When the Perseverance rover safely landed on Mars, inside the Jezero Crater, it marked the symbolic safe landing of nearly eleven million names onboard one week ago.
The names were collected during NASA’s “Send your Name to Mars” campaign, which invited individuals worldwide to submit their names to travel along on the rover.
A total of 10,932,295 human names made their way to the red planet. The names are now on the planet’s surface, written on three fingernail-sized chips aboard the rover.
The way the names were written on the chips is one of the most exciting parts of the expedition. Engineers from NASA’s Jet Propulsion Laboratory managed to stencil the names onto the chips using an electron beam. The electron beam device they used allows the writing of minuscule features – under one micron, considerably smaller than the width of a human hair.
They typically use the “E-beam” machine for high-precision fabrication in JPL’s Microdevices Laboratory.

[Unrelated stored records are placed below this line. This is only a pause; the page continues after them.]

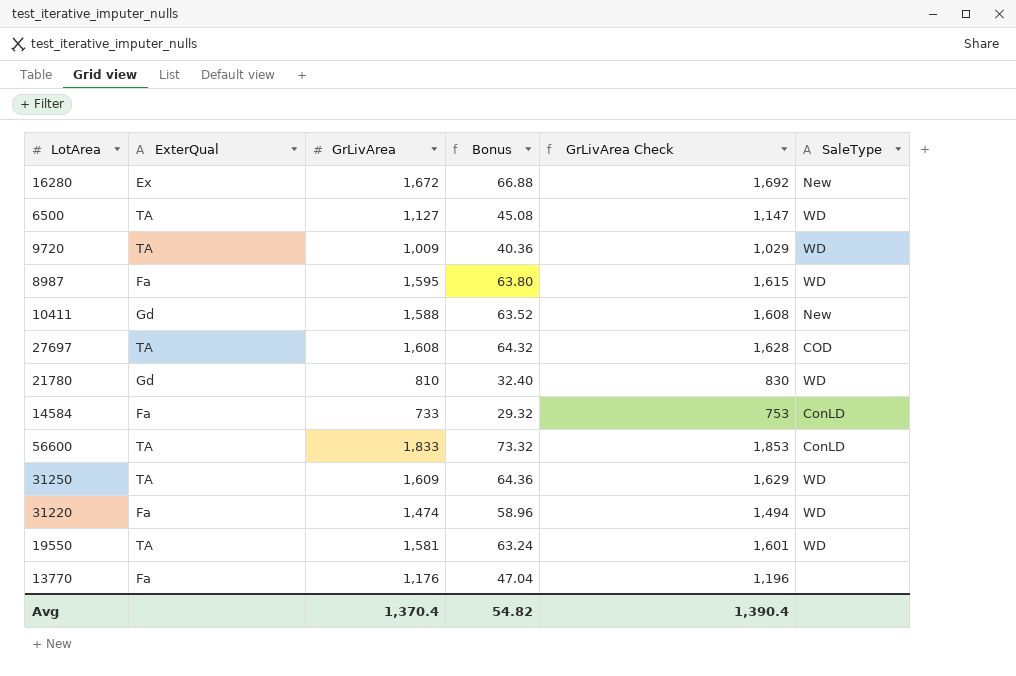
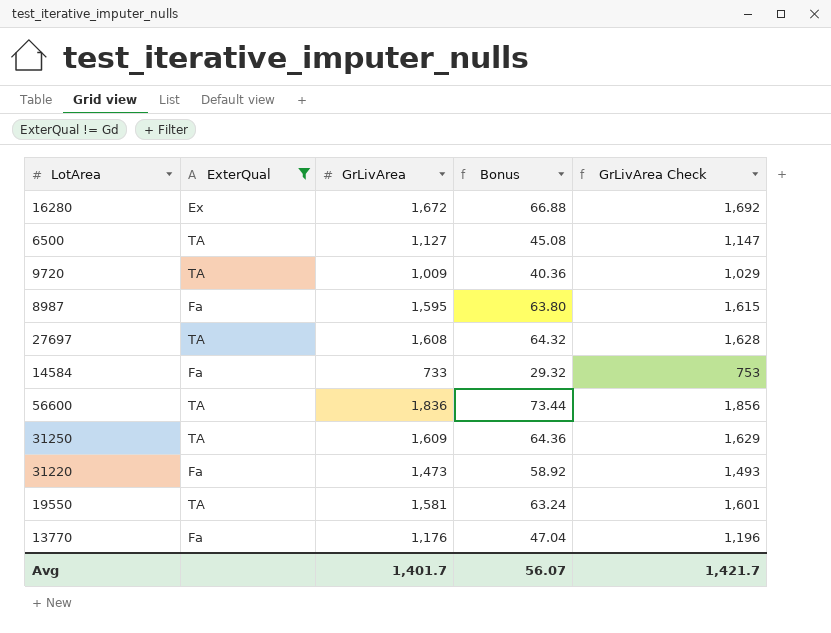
filter: none -> ExterQual != Gd
column SaleType | position: 6 -> none
56600 | GrLivArea: 1,833 -> 1,836
56600 | Bonus: 73.32 -> 73.44
56600 | GrLivArea Check: 1,853 -> 1,856
31220 | GrLivArea: 1,474 -> 1,473
31220 | Bonus: 58.96 -> 58.92
31220 | GrLivArea Check: 1,494 -> 1,493
Avg | GrLivArea: 1,370.4 -> 1,401.7
Avg | Bonus: 54.82 -> 56.07
Avg | GrLivArea Check: 1,390.4 -> 1,421.7

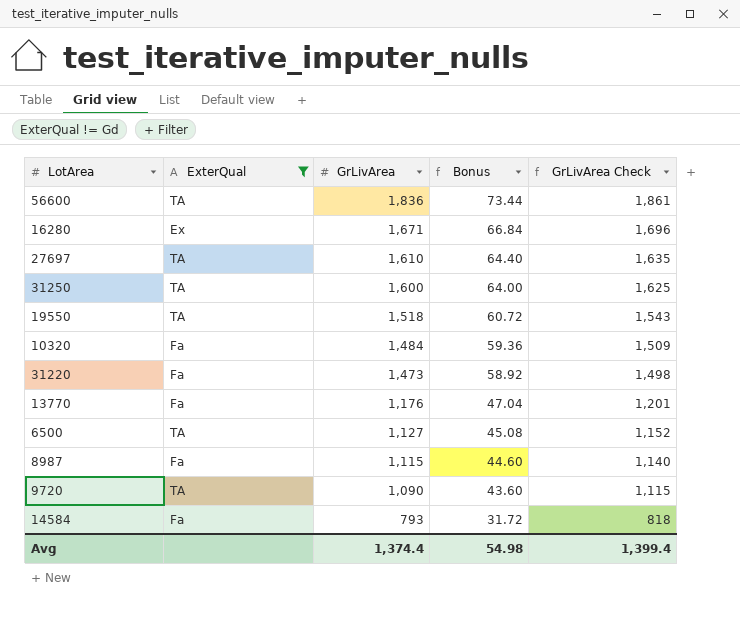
row order: none -> GrLivArea descending
column GrLivArea Check | formula: [GrLivArea] + 20 -> [GrLivArea] + 25
16280 | GrLivArea: 1,672 -> 1,671
16280 | Bonus: 66.88 -> 66.84
27697 | GrLivArea: 1,608 -> 1,610
27697 | Bonus: 64.32 -> 64.40
31250 | GrLivArea: 1,609 -> 1,600
31250 | Bonus: 64.36 -> 64.00
19550 | GrLivArea: 1,581 -> 1,518
19550 | Bonus: 63.24 -> 60.72
row 10320: none -> Fa | 1,484 | 59.36 | 1,509
8987 | GrLivArea: 1,595 -> 1,115
8987 | Bonus: 63.80 -> 44.60
9720 | GrLivArea: 1,009 -> 1,090
9720 | Bonus: 40.36 -> 43.60
14584 | GrLivArea: 733 -> 793
14584 | Bonus: 29.32 -> 31.72
Avg | GrLivArea: 1,401.7 -> 1,374.4
Avg | Bonus: 56.07 -> 54.98
Avg | GrLivArea Check: 1,421.7 -> 1,399.4

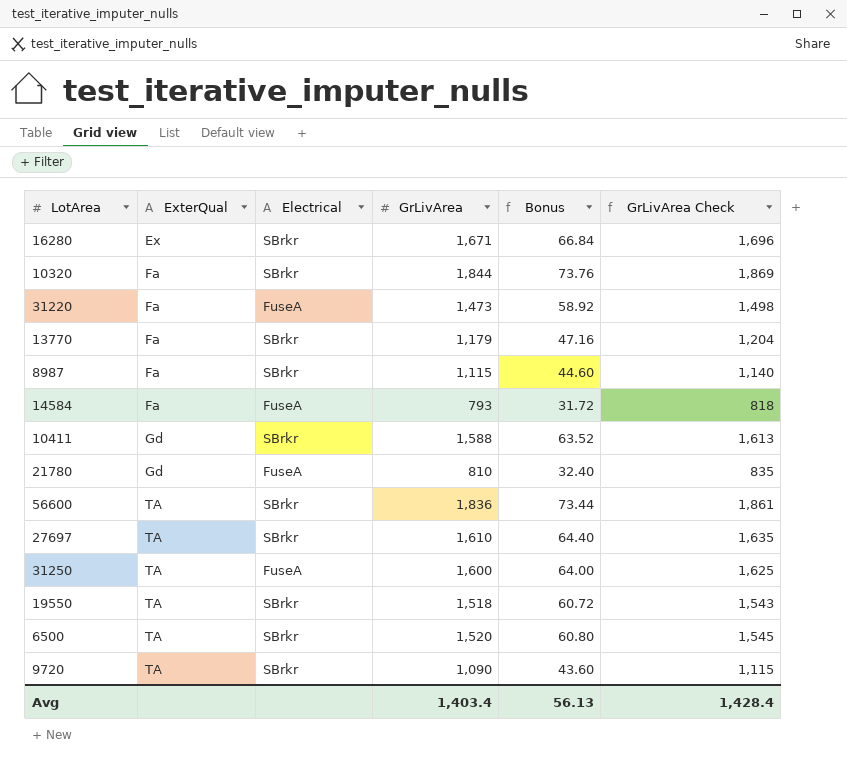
filter: ExterQual != Gd -> none
row order: GrLivArea descending -> ExterQual ascending
column Electrical | position: none -> 3
10320 | GrLivArea: 1,484 -> 1,844
10320 | Bonus: 59.36 -> 73.76
10320 | GrLivArea Check: 1,509 -> 1,869
13770 | GrLivArea: 1,176 -> 1,179
13770 | Bonus: 47.04 -> 47.16
13770 | GrLivArea Check: 1,201 -> 1,204
6500 | GrLivArea: 1,127 -> 1,520
6500 | Bonus: 45.08 -> 60.80
6500 | GrLivArea Check: 1,152 -> 1,545
Avg | GrLivArea: 1,374.4 -> 1,403.4
Avg | Bonus: 54.98 -> 56.13
Avg | GrLivArea Check: 1,399.4 -> 1,428.4

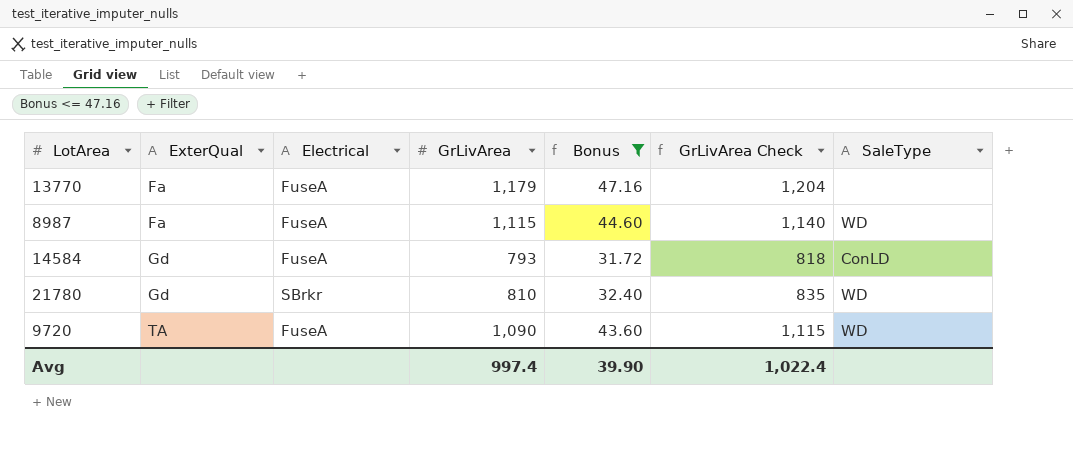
filter: none -> Bonus <= 47.16
column SaleType | position: none -> 7
13770 | Electrical: SBrkr -> FuseA
8987 | Electrical: SBrkr -> FuseA
14584 | ExterQual: Fa -> Gd
21780 | Electrical: FuseA -> SBrkr
9720 | Electrical: SBrkr -> FuseA
Avg | GrLivArea: 1,403.4 -> 997.4
Avg | Bonus: 56.13 -> 39.90
Avg | GrLivArea Check: 1,428.4 -> 1,022.4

Next to the nearly eleven million names, engineers added the essays of 155 finalists in NASA’s “Name the Rover” essay contest. That also included the winning essay for “Perseverance”, next to the essay for the “Ingenuity,” the name the company gave to the experimental helicopter that was sent along with the rover to Mars.
At the agency’s Space Center in Florida, the chips were inserted on a small plate attached to the middle of the aft crossbeam on Perseverance, where they can be viewed by the cameras from the rover’s mast.
Also, a laser-etched graphic showing our planet and Mars connected by the Sun’s rays that provides light to both was featured on the plate.